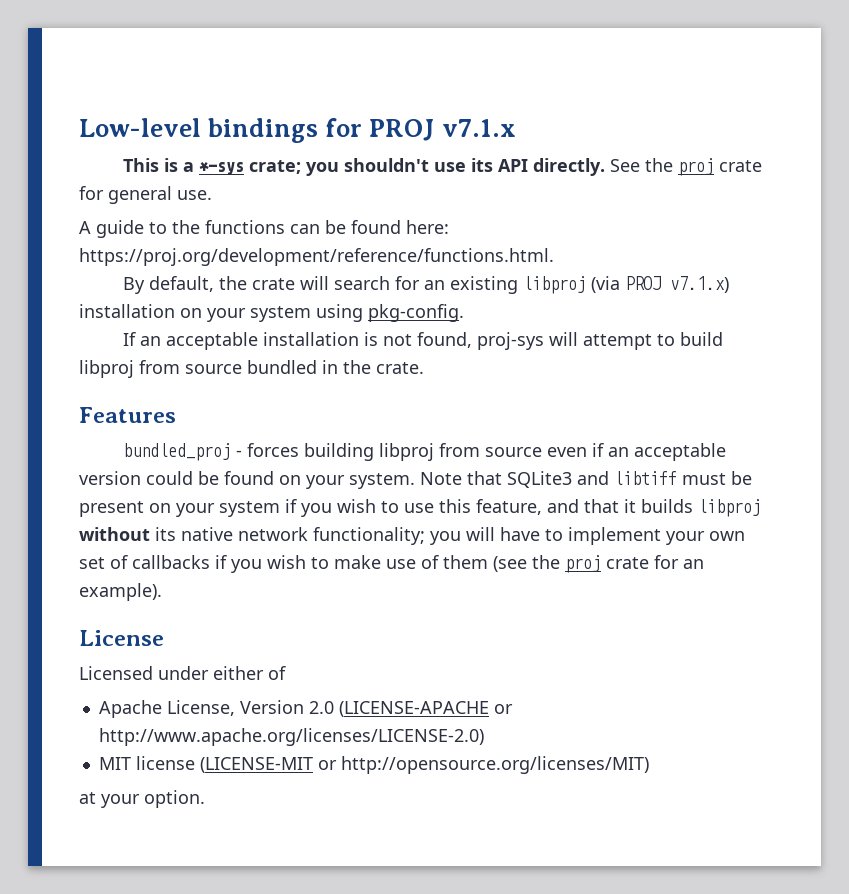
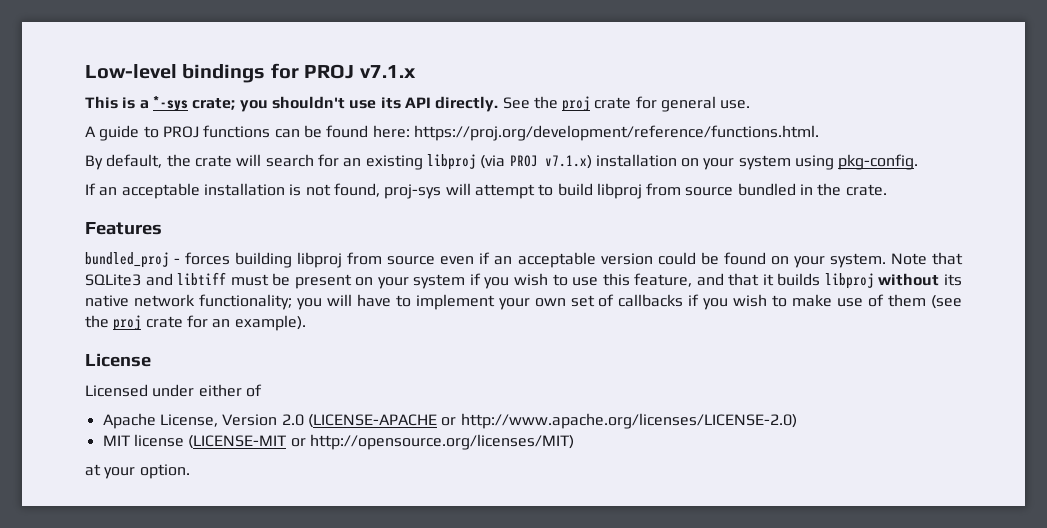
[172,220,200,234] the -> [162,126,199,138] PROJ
————
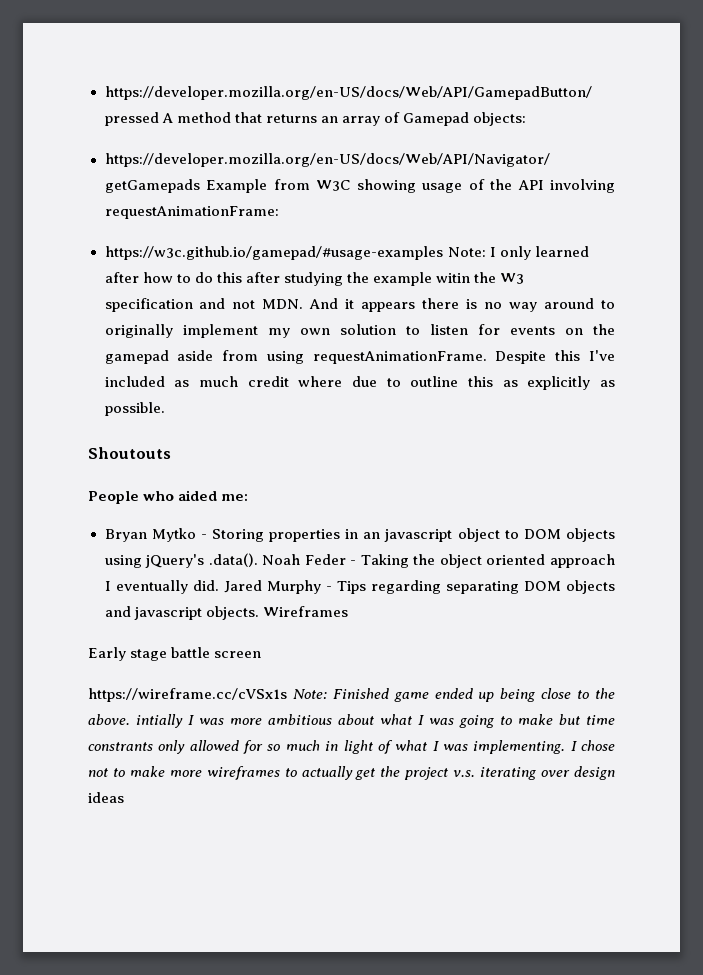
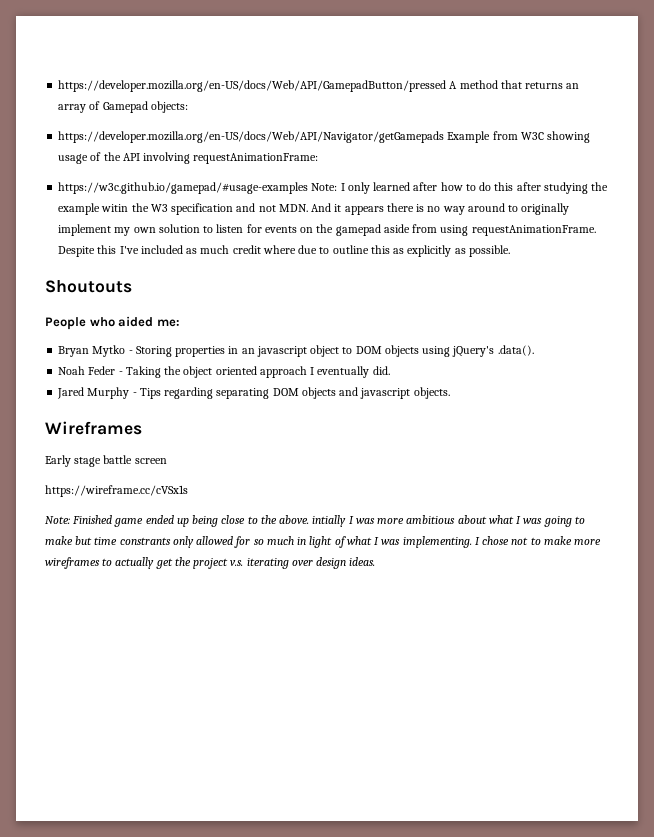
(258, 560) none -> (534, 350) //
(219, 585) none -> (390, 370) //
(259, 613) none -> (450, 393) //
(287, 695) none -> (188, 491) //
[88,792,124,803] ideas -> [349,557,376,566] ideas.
————
→ Your task
Return word for word the lines above from the line with "(258, 560) none -> (534, 350) //" to the line with "[88,792,124,803] ideas ->", including both and leaving out all others.

→ Output of the exercise
(258, 560) none -> (534, 350) //
(219, 585) none -> (390, 370) //
(259, 613) none -> (450, 393) //
(287, 695) none -> (188, 491) //
[88,792,124,803] ideas -> [349,557,376,566] ideas.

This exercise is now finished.